Splunk is the premier technology for gaining Operational Intelligence on Machine Data. Since it can handle large volume of data at a fast rate, often times users will only want to analyze recent data, and data that is beyond a certain range is archived.
Splunk provides hooks for allowing the administrator to designate archiving policies and actions. However, the actions are entirely implemented by the administrator of the system.
Shuttl provides a full-lifecycle solution for data in Splunk.
It can:
- manage the transfer of data from Splunk to an archive system
- enable an administrator to inventory/search the archive
- allow an administrator to selectively restore archived data into "thawed"
- remove archived data from thawed
This works on the following systems
- Attached storage
- HDFS
- S3 (in theory)
Shuttl is licensed under the Apache License 2.0. Details can be found in the LICENSE file.
Shuttl is an unsupported community open source project and therefore is subject to being incomplete and containing bugs.
The Apache License only applies to Shuttl and no other Splunk software is implied.
Splunk, in using the Apache License, does not provide any warranties or indemnification, and does not accept any liabilities with the use of Shuttl.
We are now accepting contributions from individuals and companies to our Splunk open source projects.
Currently the Splunk version used is 4.3.3
You can download it Splunk. And see the Splunk documentation for instructions on installing and more.
- Java JDK 6
This is needed if you are using HDFS/S3. Currently the Hadoop version used is 1.0.3
You can download it from one of the mirror sites. And see the Hadoop documentation for instructions on installing and more.
You'll need to build once, before you can use Eclipse This .eclipse.templates directory contains templates for generating Eclipse files to configure Eclipse for shuttl development.
The Shuttl code base is to follow the standard java conventions except for using braces for all for-loops, if-statements etc. We try to not use braces to avoid too much indentation.

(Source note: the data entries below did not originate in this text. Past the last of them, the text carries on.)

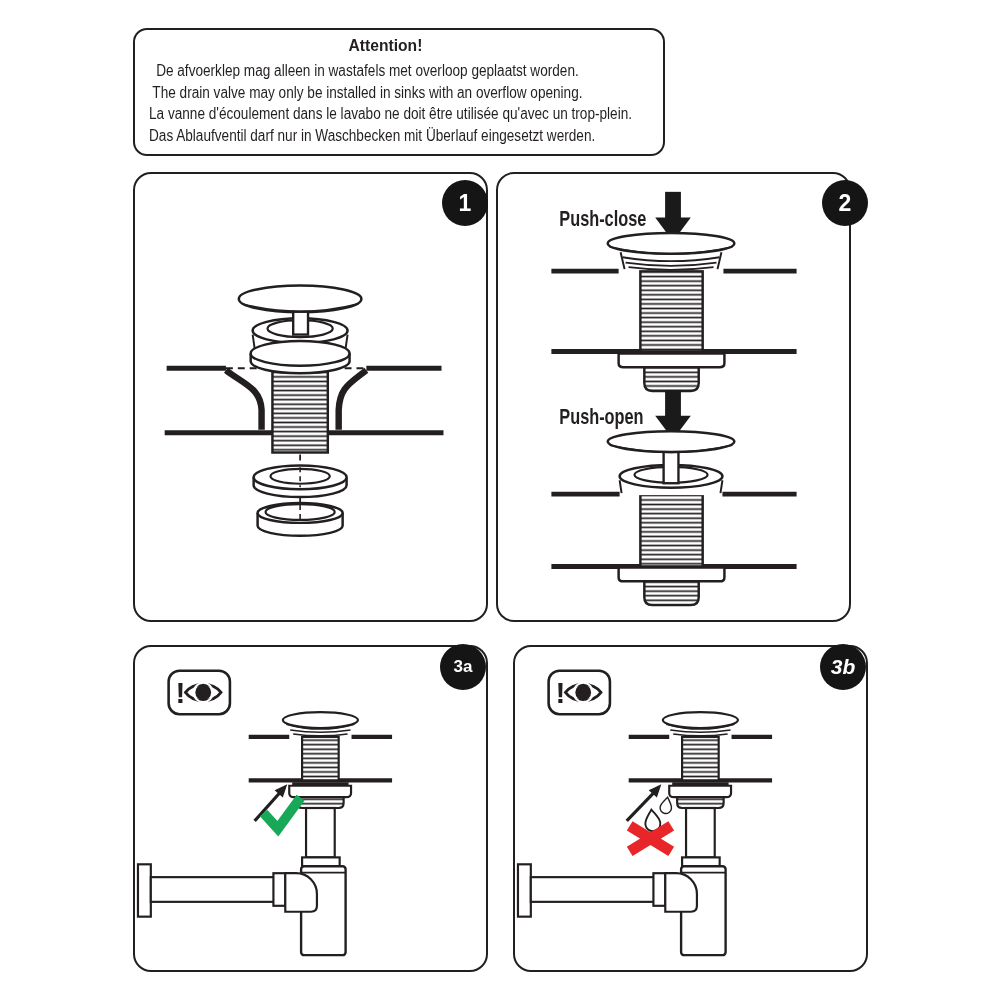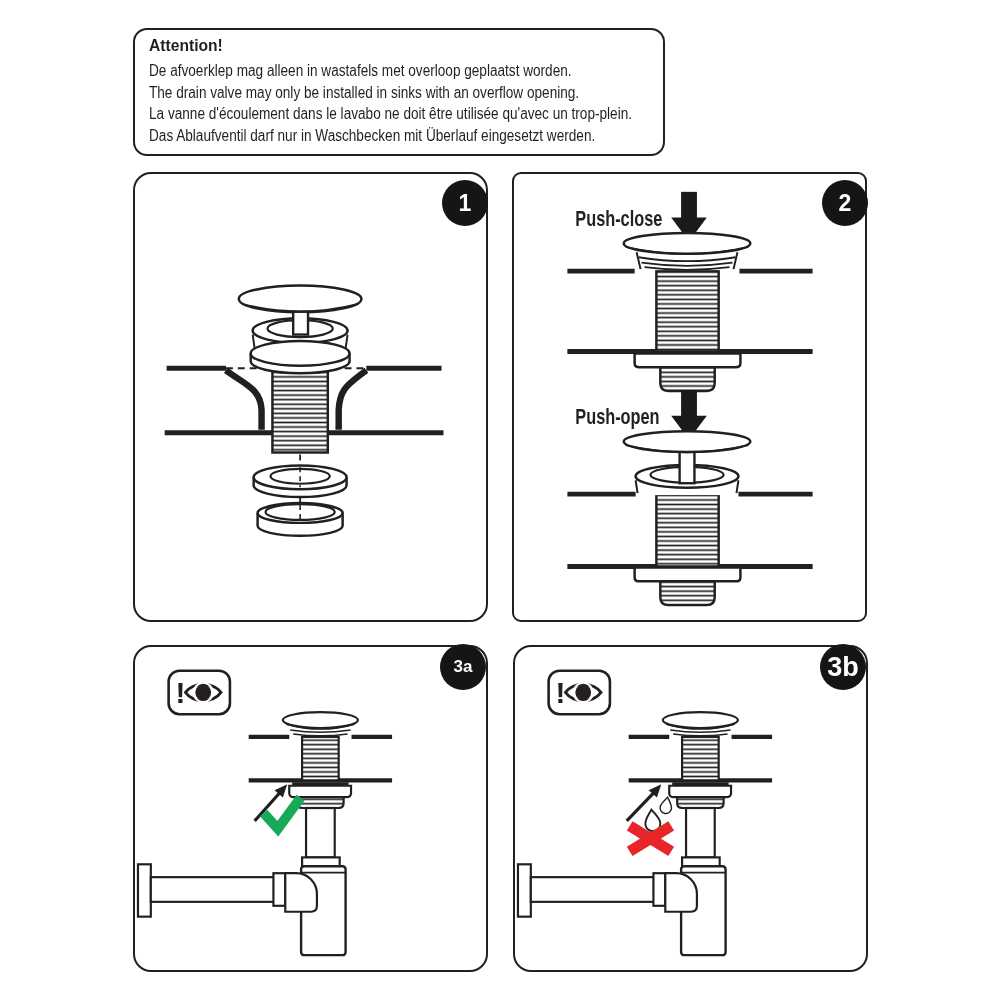--- a/index.html
+++ b/index.html
@@ -7,7 +7,7 @@
        font-family:"Liberation Sans",sans-serif;color:#231f20;}
   .attention{position:absolute;left:133px;top:28px;width:532px;height:128px;
              border:2.6px solid #231f20;border-radius:14px;box-sizing:border-box;
-             background:#fff;padding:6px 0 0 14px;}
+             background:#fff;padding:6px 0 0 14px;text-align:center;}
   .attention .title{font-size:17px;font-weight:bold;transform:scaleX(.92);
                     transform-origin:0 50%;margin-bottom:4px;white-space:nowrap;}
   .attention .tl{font-size:16px;line-height:21.5px;white-space:nowrap;

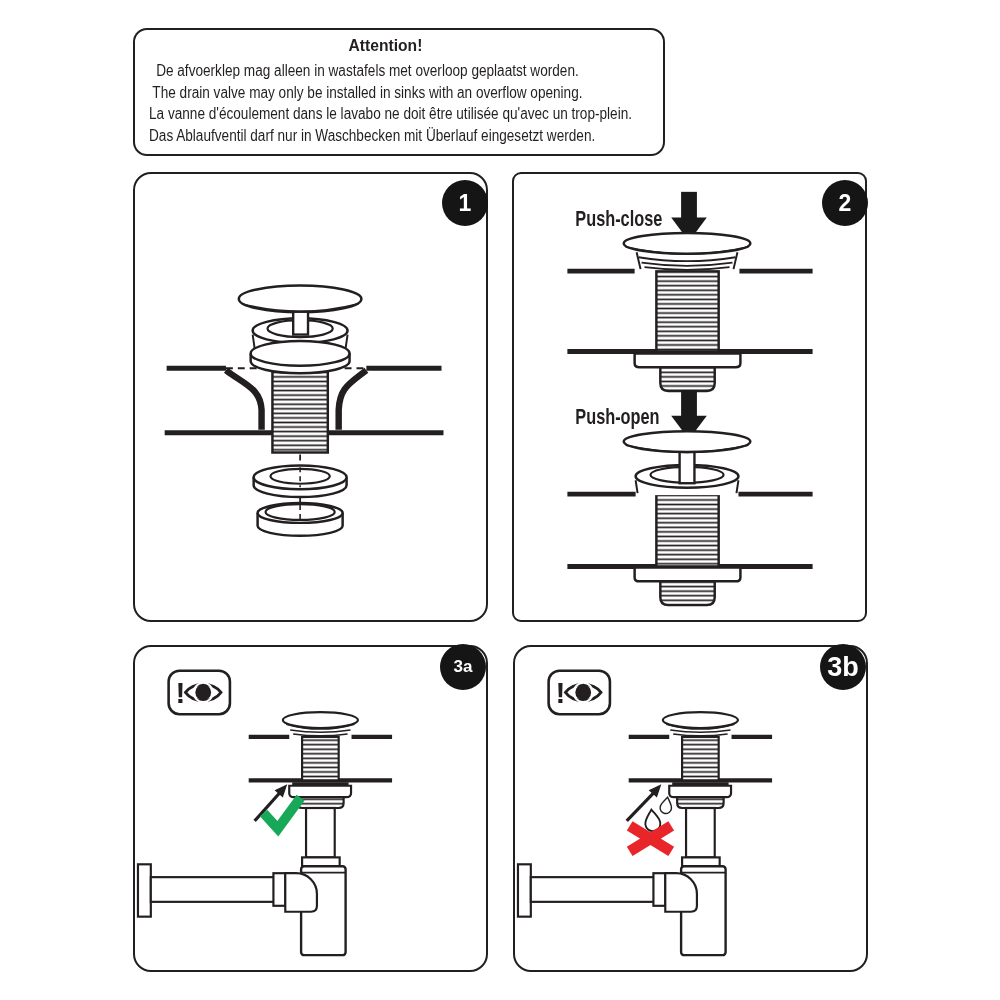--- a/index.html
+++ b/index.html
@@ -15,7 +15,7 @@
   .panel{position:absolute;border:2.6px solid #231f20;border-radius:18px;
          background:#fff;box-sizing:border-box;}
   #panel1{left:133px;top:172px;width:355px;height:450px;}
-  #panel2{left:512px;top:172px;width:355px;height:450px;border-radius:9px;}
+  #panel2{left:496px;top:172px;width:355px;height:450px;}
   #panel3a{left:133px;top:645px;width:355px;height:327px;}
   #panel3b{left:513px;top:645px;width:355px;height:327px;}
   .panel svg{position:absolute;left:0;top:0;width:100%;height:100%;}

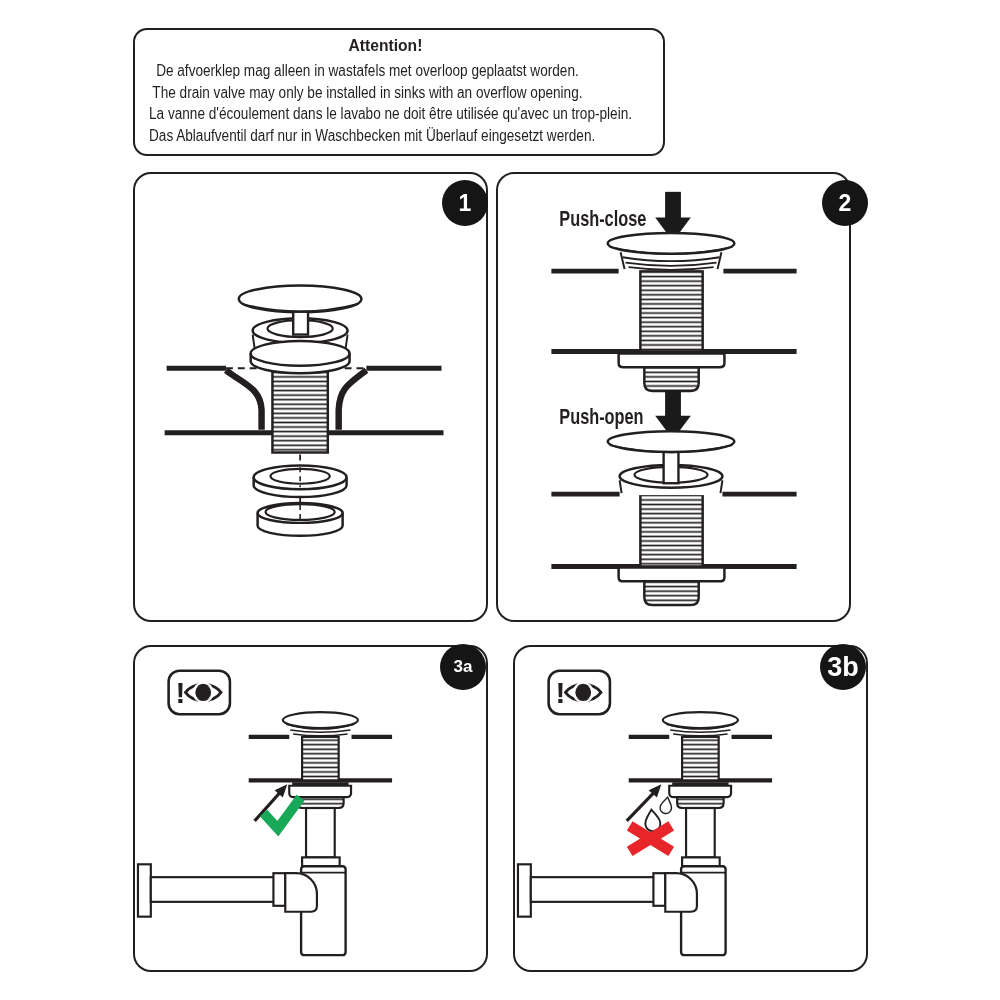--- a/index.html
+++ b/index.html
@@ -25,7 +25,7 @@
   #badge1{left:442px;top:180px;}
   #badge2{left:822px;top:180px;}
   #badge3a{left:440px;top:644px;font-size:17px;}
-  #badge3b{left:820px;top:644px;font-size:27px;}
+  #badge3b{left:820px;top:644px;font-size:21px;font-style:italic;}
   .defs{position:absolute;width:0;height:0;}
   text{font-family:"Liberation Sans",sans-serif;}
 </style>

We rely on having tests to catch any mistake done by forgetting braces, when having more than one line after an if-statement or for-loop.
The standard java conventions can be found here: http://java.sun.com/docs/codeconv/html/CodeConvTOC.doc.html
Ensure that:
JAVA_HOMEenvironment variable is defined correctly- Make sure that you can run
ssh localhostwithout having to enter a password - Make sure you have a tgz package of Splunk in the directory put-splunk-tgz-here (not needed if you are using your own Splunk instance, see below)
Build shuttl:
$ ./buildit.sh
Run the tests:
$ ant test-all
Here's how you setup passphraseless ssh: http://hadoop.apache.org/common/docs/current/single_node_setup.html#Setup+passphraseless
Create a file called build.properties
Copy the contents from default.properties to build.properties and edit the values you want to change
Warning: All of your Splunk indexes is cleared if you do this
Assertions: The tests assert that your Hadoop namenode has been formatted
How to do it:
Set SPLUNK_HOME and/or HADOOP_HOME environment variables
In your build.properties, set the properties defined.means.running.on.self.defined.splunk.home and/or defined.means.running.on.self.defined.hadoop.home to any value
Now run:
$ `ant test-all`
The script will now use your own environment variables to run the tests. You don't have to run with both properties defined. You can run with either one
In your build.properties, set the property hadoop.version to the version you want to run
Now run:
$ `ant clean-all`
$ `ant test-all`
Here's how to install the Shuttl app in your Splunk instance. Shuttl comes with some pre-configured values that you might need to modify.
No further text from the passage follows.